Word for word and without images, reproduce the listing that follows.

═══

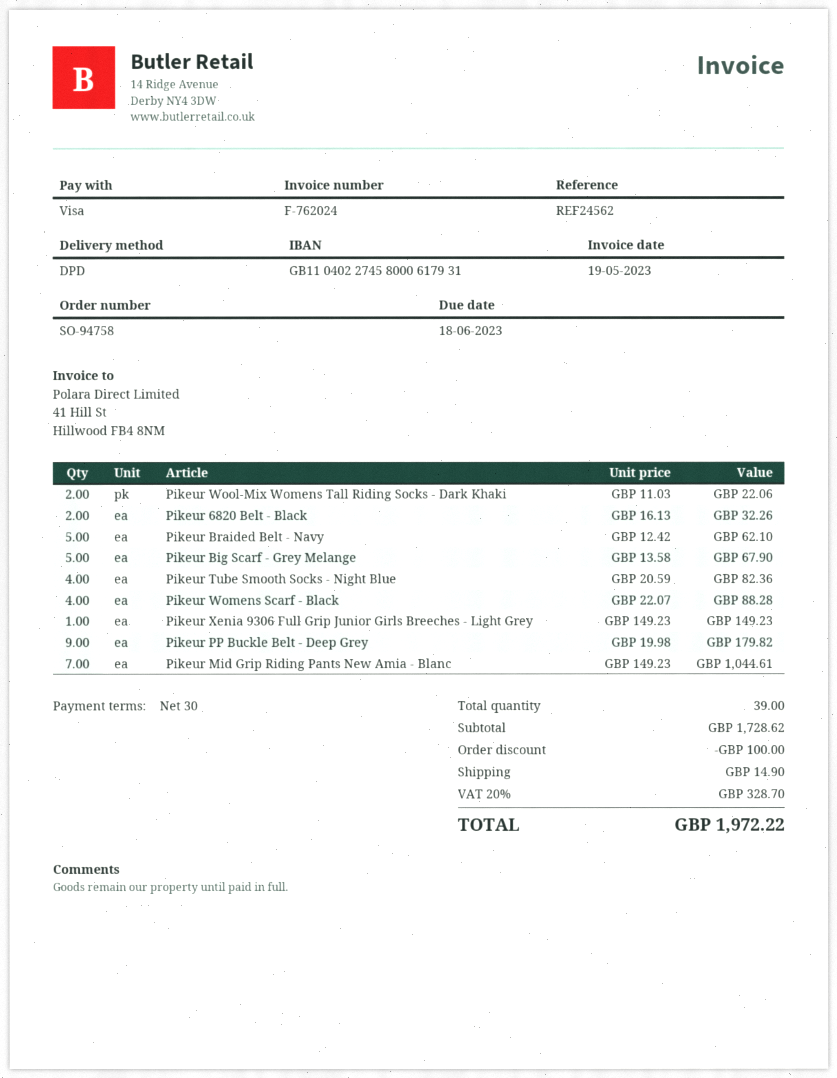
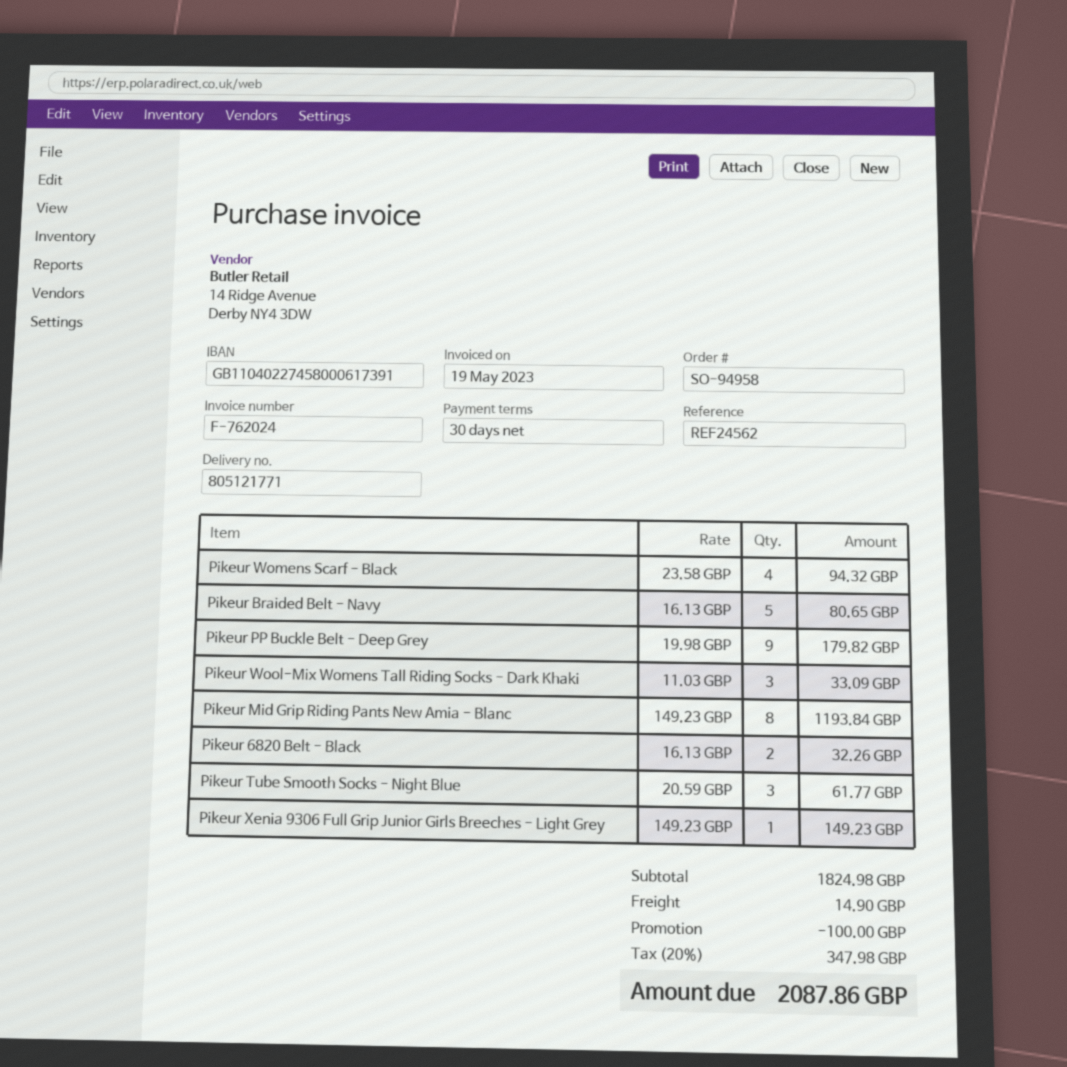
order number: SO-94758 -> SO-94958
bank account: GB11040227458000617931 -> GB11040227458000617391
Pikeur Wool-Mix Womens Tall Riding Socks - Dark Khaki: 2 x 11.03 = 22.06 -> 3 x 11.03 = 33.09
Pikeur Braided Belt - Navy: 5 x 12.42 = 62.10 -> 5 x 16.13 = 80.65
Pikeur Big Scarf - Grey Melange: 5 x 13.58 = 67.90 -> none
Pikeur Tube Smooth Socks - Night Blue: 4 x 20.59 = 82.36 -> 3 x 20.59 = 61.77
Pikeur Womens Scarf - Black: 4 x 22.07 = 88.28 -> 4 x 23.58 = 94.32
Pikeur Mid Grip Riding Pants New Amia - Blanc: 7 x 149.23 = 1044.61 -> 8 x 149.23 = 1193.84
subtotal: 1728.62 -> 1824.98
tax: 20% = 328.70 -> 20% = 347.98
total: 1972.22 -> 2087.86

═══

◆ RESPONSE TO THIS EXERCISE ◆
order number: SO-94758 -> SO-94958
bank account: GB11040227458000617931 -> GB11040227458000617391
Pikeur Wool-Mix Womens Tall Riding Socks - Dark Khaki: 2 x 11.03 = 22.06 -> 3 x 11.03 = 33.09
Pikeur Braided Belt - Navy: 5 x 12.42 = 62.10 -> 5 x 16.13 = 80.65
Pikeur Big Scarf - Grey Melange: 5 x 13.58 = 67.90 -> none
Pikeur Tube Smooth Socks - Night Blue: 4 x 20.59 = 82.36 -> 3 x 20.59 = 61.77
Pikeur Womens Scarf - Black: 4 x 22.07 = 88.28 -> 4 x 23.58 = 94.32
Pikeur Mid Grip Riding Pants New Amia - Blanc: 7 x 149.23 = 1044.61 -> 8 x 149.23 = 1193.84
subtotal: 1728.62 -> 1824.98
tax: 20% = 328.70 -> 20% = 347.98
total: 1972.22 -> 2087.86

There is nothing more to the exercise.